The largest church in the complex, the Cathedral of Surb Nshan, was probably begun in 967–976 by Queen Khosrovanuysh, wife of Ashot III, and completed in 991 by King Smbat II. It is a typical example of tenth-century Armenian architecture, its central dome rests on the four large pillars of the lateral walls. The outside walls are dotted with triangular recesses. A fresco in the apse depicts Christ Pantocrator. Its donor, the Armenian Prince Khutulukhaga, is depicted in the south transept (a transversal nave intersecting the main nave). The sons of the church's founder, Princes Smbat and Kurike, are shown with Queen Khosravanuysh in a bas-relief on the east gable.

==== Other structures ====
The small domed Church of Sourb Grigor (St. Gregory) is from 1005. Two side chapels were added to the original church; the larger one built in the beginning of the 13th century and the smaller, known as "Hamazasp House", built in 1257. In 1245, a three-story tall free-standing belltower was constructed. Other 13th-century additions include the chapel of Sourb Astvatsatsin, a library and scriptorium (later converted into a storeroom), and a large refectory (which is outside monastery limits).
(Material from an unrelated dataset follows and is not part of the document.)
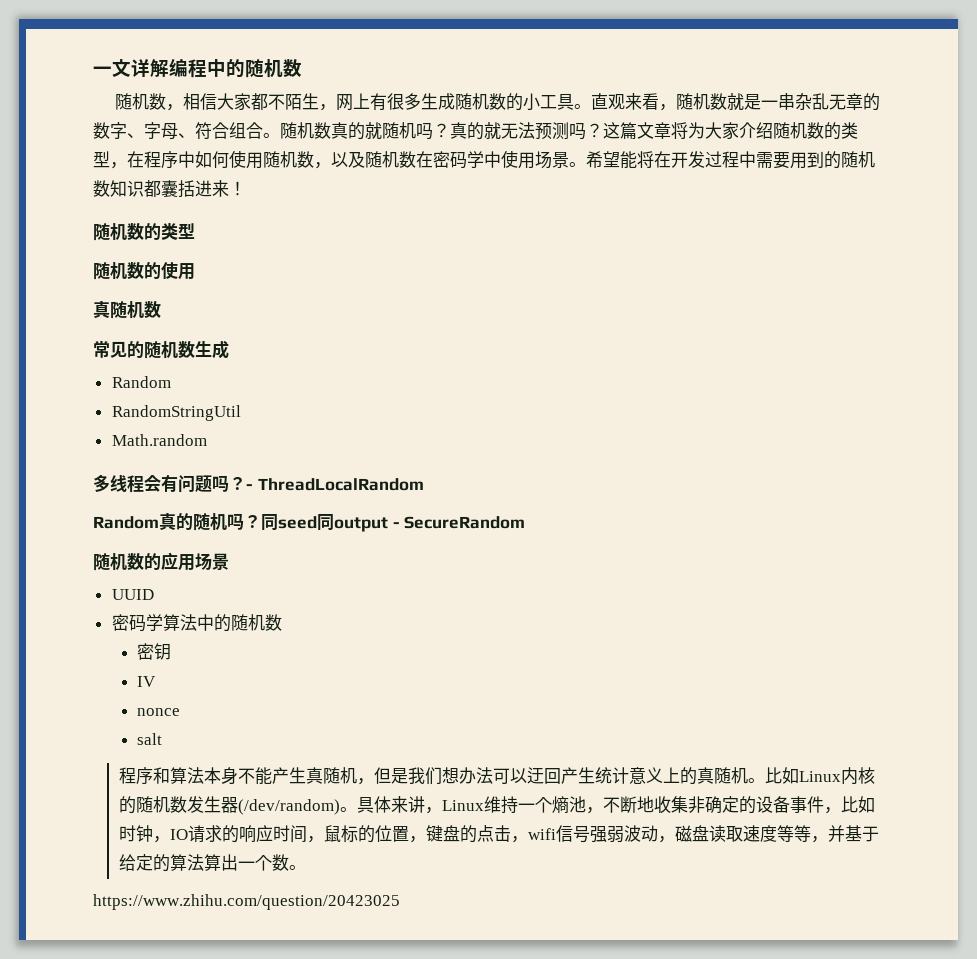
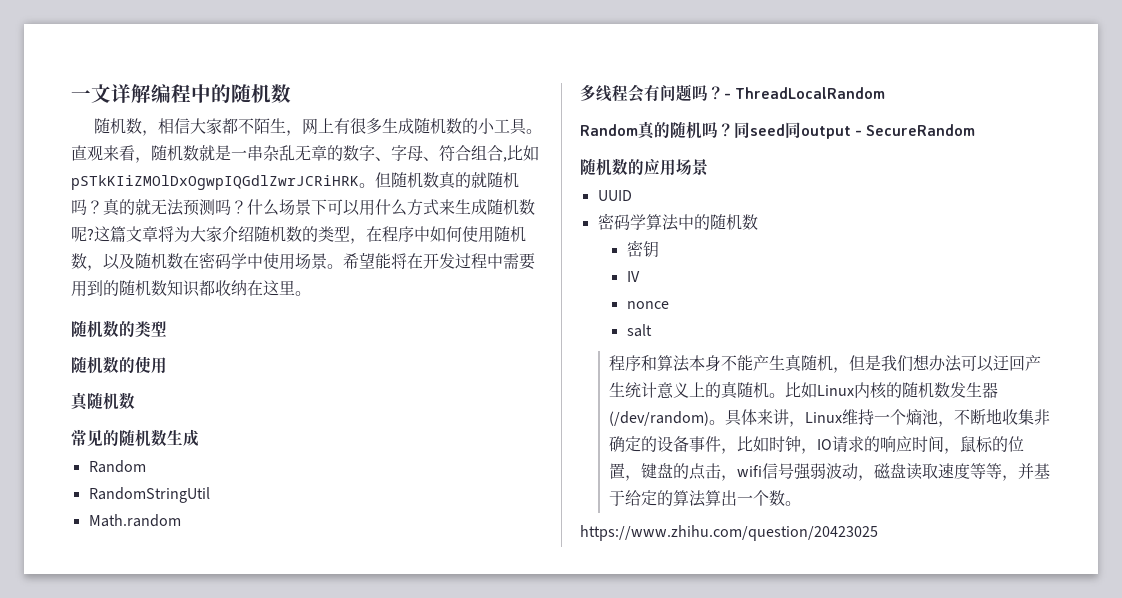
[263,133,280,138] 。 -> [503,145,539,162] [71,172,391,190] ,比如pSTkKIiZMOlDxOgwpIQGdlZwrJCRiHRK。但
(603, 130) none -> [247,199,535,216] [71,226,94,242] 什么场景下可以用什么方式来生成随机数呢?
[161,180,246,198] 囊括进来！ -> [215,279,311,296] 收纳在这里。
There are also a number of khachkars (cross-stones) of the 11th-13th centuries standing in monastery grounds, best known among them is the "Amenaprkich" (All-Savior) khachkar which has been standing since 1273.

===Crusades===
In 1260, Prosh Khaghbakian, with his Armenian Zakarid suzerains Avag and Shahnshah, led a large force of Georgians and Armenians to support the much smaller force of Mongol troops of Hulegu in the Siege of Mayyafariqin, which was defended by Ayyubid ruler Al-Kamil Muhammad. The Armenian Prince Sevata of Kachen was killed in the conflict. When the city was captured after two years of siege, the Muslims were massacred, but the Christians were spared. Christian relics were collected and brought back to Armenia, many to the Haghpat Monastery, which received the hand of the Apostle St Bartholomew.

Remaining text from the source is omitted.